True Champions

He might have only been a Junior Hunter in the competition arena here in the states, but in Afghanistan Sgt. Bo's King Cole JH, USMC became, and remains, a champion to the families of a Marine unit -- and a hero to all Americans.

This post honors those dogs that have paid the ultimate price for human conflicts. While the majority of those dogs go unknown to most of us, here are the stories of two IED-sniffing canines--Cole and Bingo--that saved the lives of their human handlers. From the DelawareOnline.com comes a story that will, if you're a dog man, bring tears to your eyes: "Raised in Dover, Dog Dies a Hero in Afghanistan." ****

It is the tale of a pup known by the call name, Cole. The black Labrador was purchased for $3,000 from a litter bred for field-trial work by Steve Tull.

The duck hunter and dog handler wanted to try his hand at field trials. It's a VERY competitive arena and is dominated by costly professional trainers whose lives are spent traveling the country with a truck full of dogs. Tull, however, had a friend that would take the pup on for training.

When that friend ended up moving, though, Tull was left with a half-trained dog.
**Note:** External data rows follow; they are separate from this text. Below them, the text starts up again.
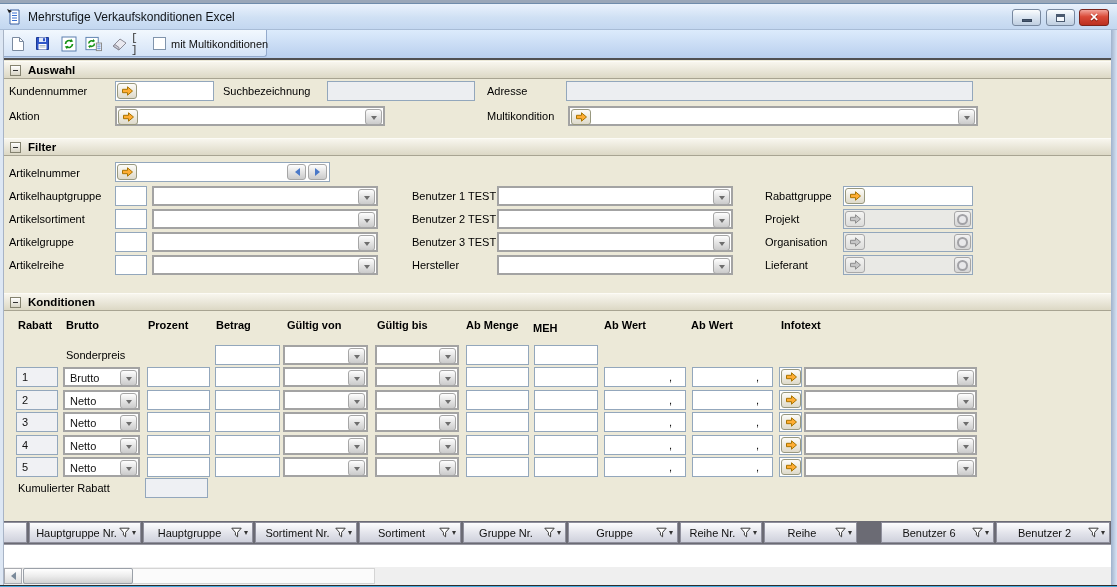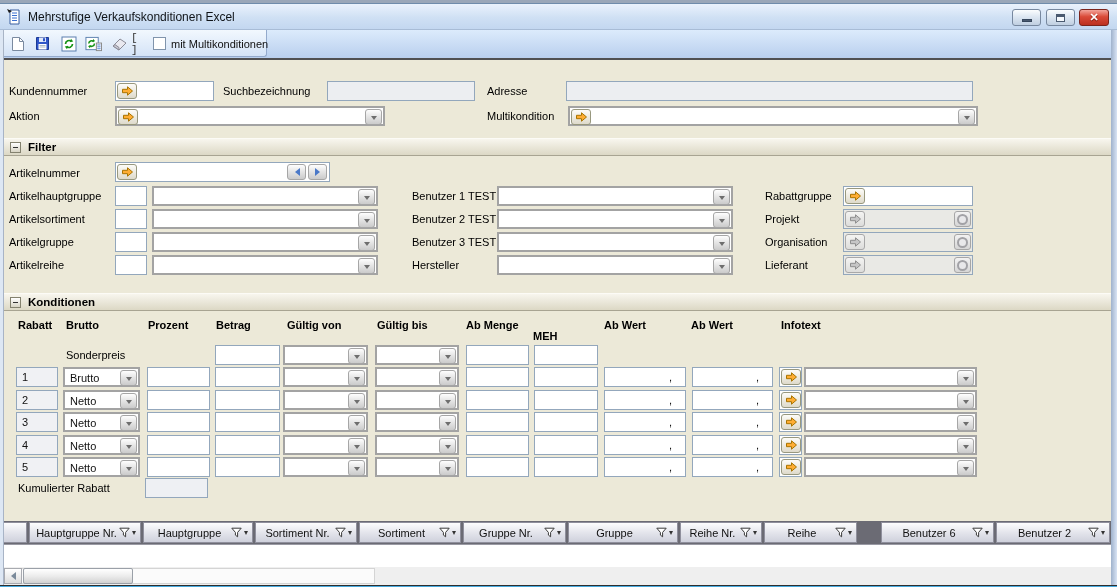--- a/index.html
+++ b/index.html
@@ -169,6 +169,10 @@
   </div>
   <div class="toolsep-line"></div>
 
+  <div class="sechdr" style="top:57px;">
+    <span class="collapsebox"></span>
+    <span class="sectitle">Auswahl</span>
+  </div>
   <span class="lbl" style="left:9px;top:81px;">Kundennummer</span>
   <div class="fieldbox" style="left:115px;top:77px;width:99px;">
     <span class="arrowbtn">

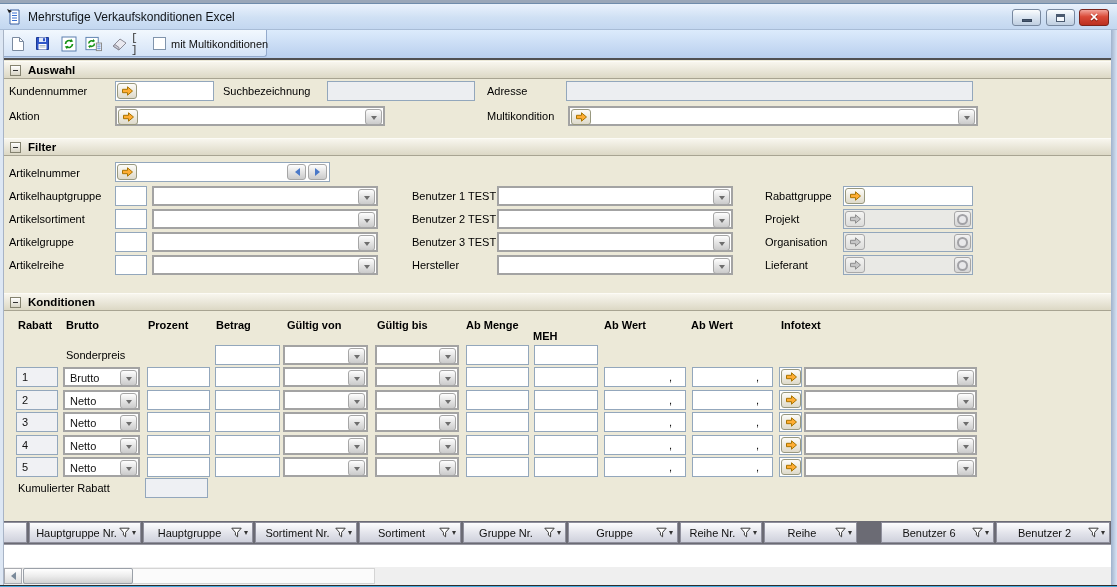--- a/index.html
+++ b/index.html
@@ -307,7 +307,7 @@
   <span class="khdr" style="left:287px;top:315px;">Gültig von</span>
   <span class="khdr" style="left:377px;top:315px;">Gültig bis</span>
   <span class="khdr" style="left:466px;top:315px;">Ab Menge</span>
-  <span class="khdr" style="left:533px;top:326px;">MEH</span>
+  <span class="khdr" style="left:533px;top:318px;">MEH</span>
   <span class="khdr" style="left:604px;top:315px;">Ab Wert</span>
   <span class="khdr" style="left:691px;top:315px;">Ab Wert</span>
   <span class="khdr" style="left:781px;top:315px;">Infotext</span>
He tried to continue the training and hunted Cole, but the dog was bored. Tull faced the fact that he wasn't doing justice to Cole's talents and soon placed him with K2 Solutions, a dog-training facility for the military. You can tell Tull loved this dog. He only gave him up after learning of the close bond military handlers and their dogs form, and if you read the entire story you'll see how he kept track of Cole.

Eventually Cole was paired with Marine Cpl. Brian Holm of Cleveland. The two completed training together, and Cole became Sgt. Cole, USMC. According to the article, tradition holds that Marine dogs hold a rank one level above their handler--which is pretty damn cool, if you ask me, and as it should be!

The two were deployed to Afghanistan but before leaving, Tull tracked down Holm so that he could keep up with the dog that used to sleep on his couch. Tull eventually struck up a friendship with Holm and his wife, who was in Cleveland with their three young sons.

In Afghanistan, Cole put his field breeding to work and soon become top dog within the platoon. Dog and handler became the same team that necessitated the domestication of wolves in the first place--survival. Their tour in Afghanistan was supposed to end in September, but was continued.

On October 15, while on patrol with a three-man unit, Cole was killed in an explosion when an IED was tripped by a nearby insurgent. In his final moment before the blast, Cole looked back at Holm, made eye contact and then, knowing his job, went back to work protecting Holm, his unit and all of us back home.

While Cole died, and was subsequently buried, along that roadside half a world away, Holm will return home to his wife and three boys this month, and the other members of his unit will, too. If the insurgent wouldn't have detonated the IED on Cole, a Marine following him with a mine detector was next in line.

The story of a one-time owner/handler giving up his dog and a new handler taking on that dog to protect us all is really one you should read in its entirety.

After you read about more fully about Cole's heroics, watch this short newscast on another black Lab named Bingo.He saved the life of his handler, LCpl. Mason Neff, in Afghanistan when he stepped on an IED, taking the brunt of the explosion.

While losing his left eye, taking shrapnel to his arm and side, Neff, credits Bingo with saving his life and the fact that he still has all of his limbs. "It was actually harder learning that I had lost him than I had lost the eye," he said.

Such is the relationship of dog and handler. Such are the sacrifices of dogs.